- [Task inputs]
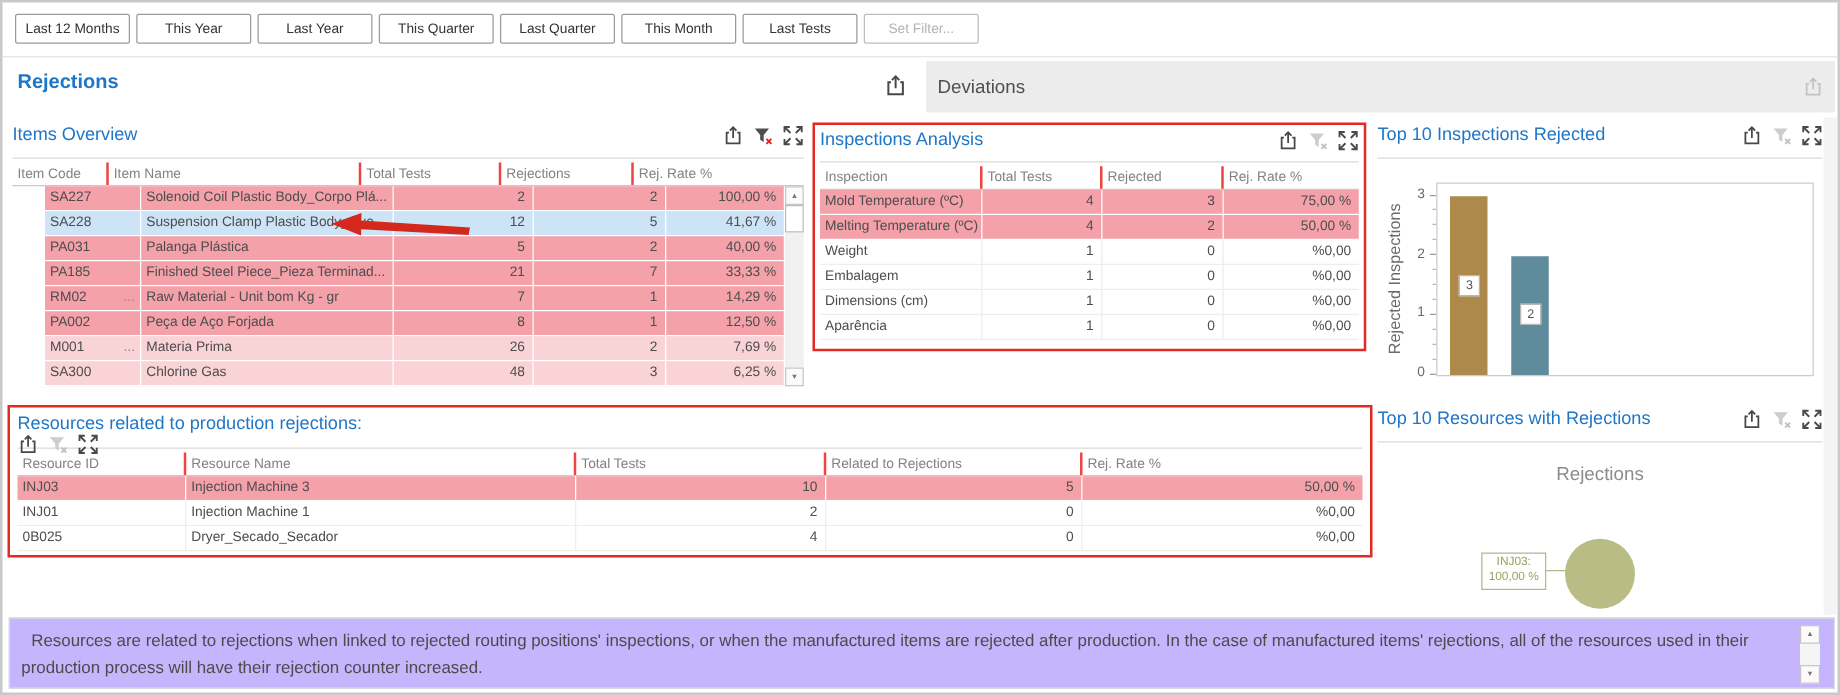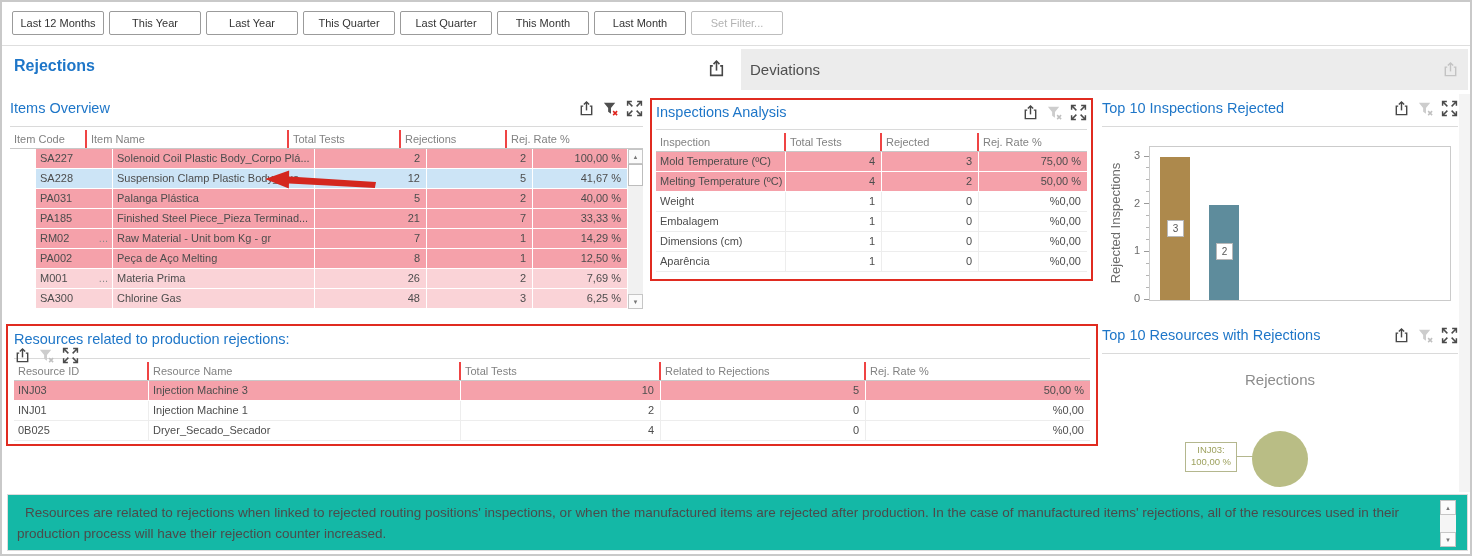--- a/index.html
+++ b/index.html
@@ -89,38 +89,38 @@
   .pie-title{text-align:center;font-size:15px;color:#8c8c8c;margin-top:17px;}
   .pie-circle{position:absolute;left:150px;top:60px;width:56px;height:56px;border-radius:50%;background:#b9bd85;}
   .pie-callout{position:absolute;left:83px;top:71px;width:50px;height:27px;border:1px solid #b4b78e;background:#fff;
                font-size:9.5px;color:#9da15e;text-align:center;line-height:12px;padding-top:1px;box-sizing:content-box;}
   .pie-connector{position:absolute;left:135px;top:85px;width:16px;border-top:1px solid #b4b78e;}
 
   
   .red-arrow{position:absolute;left:262px;top:167px;}
 
   
-  .footer{position:absolute;left:5px;top:492px;width:1461px;height:57px;border:1px solid #dcdcdc;background:#14b8a6;box-sizing:border-box;}
+  .footer{position:absolute;left:5px;top:492px;width:1461px;height:57px;border:1px solid #dcdcdc;background:#c4b5fd;box-sizing:border-box;}
   .footer-text{margin:7px 34px 0 9px;font-size:13.5px;color:#4b4b4b;line-height:21px;text-indent:8px;}
   .footer-scroll{position:absolute;right:11px;top:5px;width:16px;height:47px;background:#f5f5f5;display:flex;flex-direction:column;}
   .right-strip{position:absolute;left:1457px;top:92px;width:11px;height:398px;background:#f4f4f4;}
 </style>
 </head>
 <body>
 
 <div id="screen">
 
   <div class="toolbar">
     <div class="tb-btn">Last 12 Months</div>
     <div class="tb-btn">This Year</div>
     <div class="tb-btn">Last Year</div>
     <div class="tb-btn">This Quarter</div>
     <div class="tb-btn">Last Quarter</div>
     <div class="tb-btn">This Month</div>
-    <div class="tb-btn">Last Month</div>
+    <div class="tb-btn">Last Tests</div>
     <div class="tb-btn disabled">Set Filter...</div>
   </div>
   <div class="toolbar-sep"></div>
 
   <div class="tabbar">
     <div class="tab-active-label">Rejections</div>
     <svg class="tab-export" viewBox="0 0 18 18" fill="none" stroke="currentColor" stroke-width="1.5">
       <path d="M5.5 6.5 H3.5 V15.5 H14.5 V6.5 H12.5"></path>
         <path d="M9 11 V2.2"></path>
         <path d="M6.2 4.8 L9 2 L11.8 4.8"></path>
@@ -217,21 +217,21 @@
             <div class="td c-iname">Raw Material - Unit bom Kg - gr</div>
             <div class="td c-itests num">7</div>
             <div class="td c-irej num">1</div>
             <div class="td c-irate num">14,29 %</div>
           </div>
           <div class="tr row-pink">
             <div class="td c-icode code-cell">
                 <span>PA002</span>
                 <span class="suffix"></span>
               </div>
-            <div class="td c-iname">Peça de Aço Melting</div>
+            <div class="td c-iname">Peça de Aço Forjada</div>
             <div class="td c-itests num">8</div>
             <div class="td c-irej num">1</div>
             <div class="td c-irate num">12,50 %</div>
           </div>
           <div class="tr row-lightpink">
             <div class="td c-icode code-cell">
                 <span>M001</span>
                 <span class="suffix">...</span>
               </div>
             <div class="td c-iname">Materia Prima</div>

- [What the task asks] Wherever the word "toolbar" appears in the listing above, copy that line.

- [Result]
   <div class="toolbar">
   <div class="toolbar-sep"></div>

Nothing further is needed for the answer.